**HOW TO COMPLETE THIS TASK**
From the line that contains "text-align: center; border: 1px" down to the last line of the data below, transcribe every line exactly.
◇ ◇ ◇ ◇ ◇
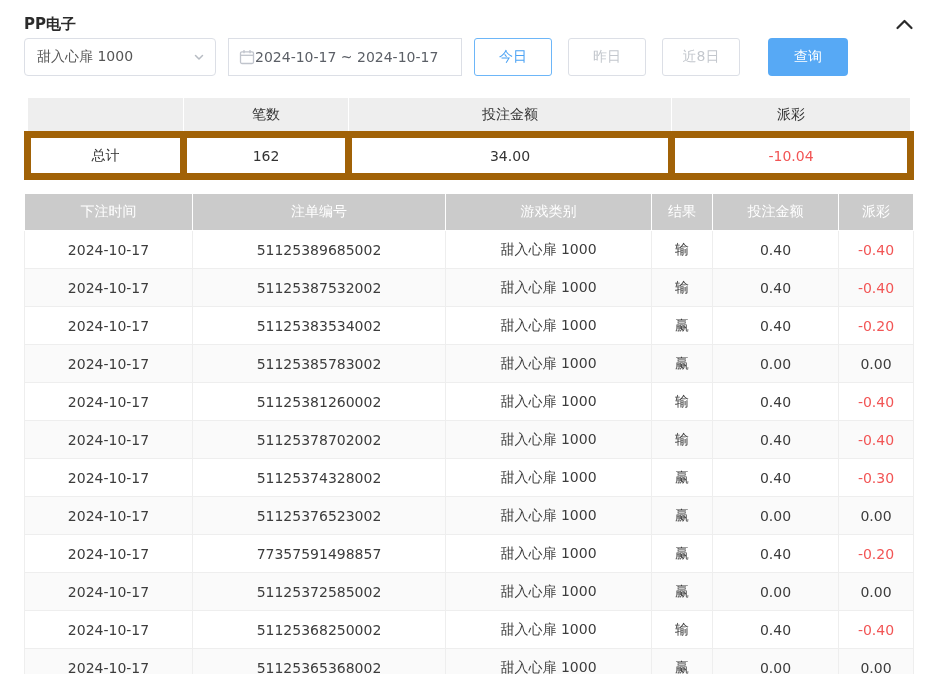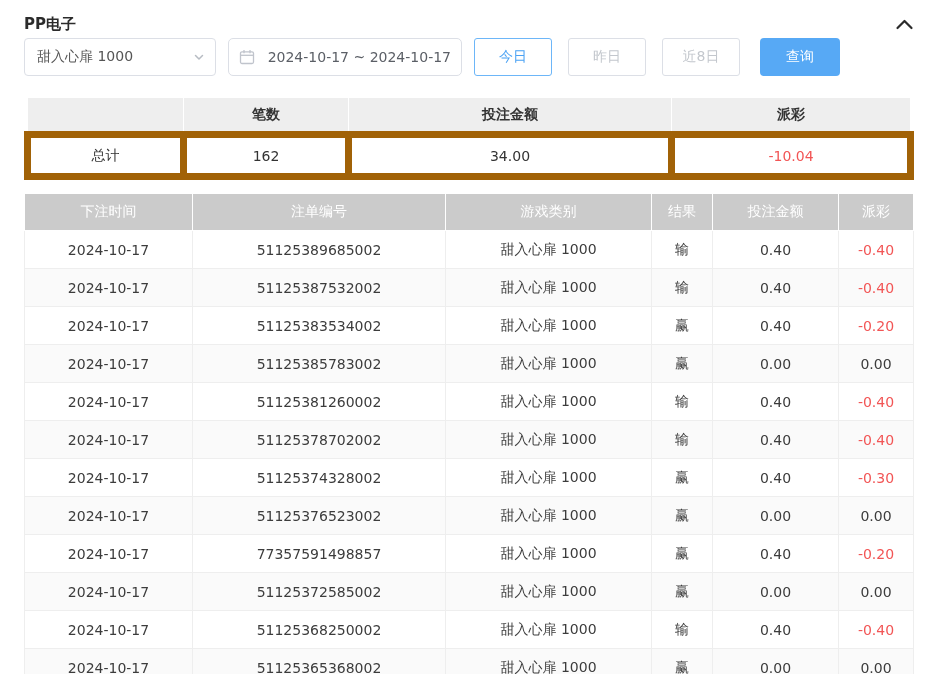--- a/index.html
+++ b/index.html
@@ -20,42 +20,42 @@
   .collapse { cursor: pointer; display: flex; align-items: center; }
 
   
   .filters { display: flex; align-items: center; gap: 12px; }
   .select {
     width: 192px; height: 38px; border: 1px solid #dcdfe6; border-radius: 4px;
     display: flex; align-items: center; justify-content: space-between;
     padding: 0 10px 0 12px; color: #555; cursor: pointer; background: #fff;
   }
   .date-input {
-    width: 234px; height: 38px; border: 1px solid #dcdfe6; border-radius: 5px;
+    width: 234px; height: 38px; border: 1px solid #dcdfe6; border-radius: 0;
     display: flex; align-items: center; gap: 0; padding: 0 10px;
-    color: #5b5f66; cursor: pointer; background: #fff; justify-content: space-between;
+    color: #5b5f66; cursor: pointer; background: #fff;
   }
   .btn-group { display: flex; gap: 16px; }
   .quick {
     width: 78px; height: 38px; background: #fff; border: 1px solid #dcdfe6;
     border-radius: 3px; color: #c3c7cd; font-size: 14px; cursor: pointer;
     font-family: inherit;
   }
   .quick.active { border-color: #6db6f8; color: #4aa2f4; }
   .search-btn {
-    width: 80px; height: 38px; margin-left: 8px; background: #57a9f5; color: #fff;
+    width: 80px; height: 38px; margin-left: 16px; background: #57a9f5; color: #fff;
     border: none; border-radius: 4px; font-size: 14px; cursor: pointer;
     font-family: inherit;
   }
 
   
   table { border-collapse: collapse; width: 100%; table-layout: fixed; }
   .summary { margin-top: 21px; }
   .summary thead th {
-    background: #eeeeee; height: 37px; font-weight: 700; color: #333;
+    background: #eeeeee; height: 37px; font-weight: 400; color: #333;
     text-align: center; border: 1px solid #fff; margin-left: 40px;
   }
   .summary tbody td {
     height: 42px; text-align: center; border: 7px solid #a16207; background: #fff;
     color: #333;
   }
 
   
   .bets { margin-top: 13px; }
   .bets thead th {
◇ ◇ ◇ ◇ ◇
**WRITTEN REPLY**
     text-align: center; border: 1px solid #fff; margin-left: 40px;
   }
   .summary tbody td {
     height: 42px; text-align: center; border: 7px solid #a16207; background: #fff;
     color: #333;
   }
 
   
   .bets { margin-top: 13px; }
   .bets thead th {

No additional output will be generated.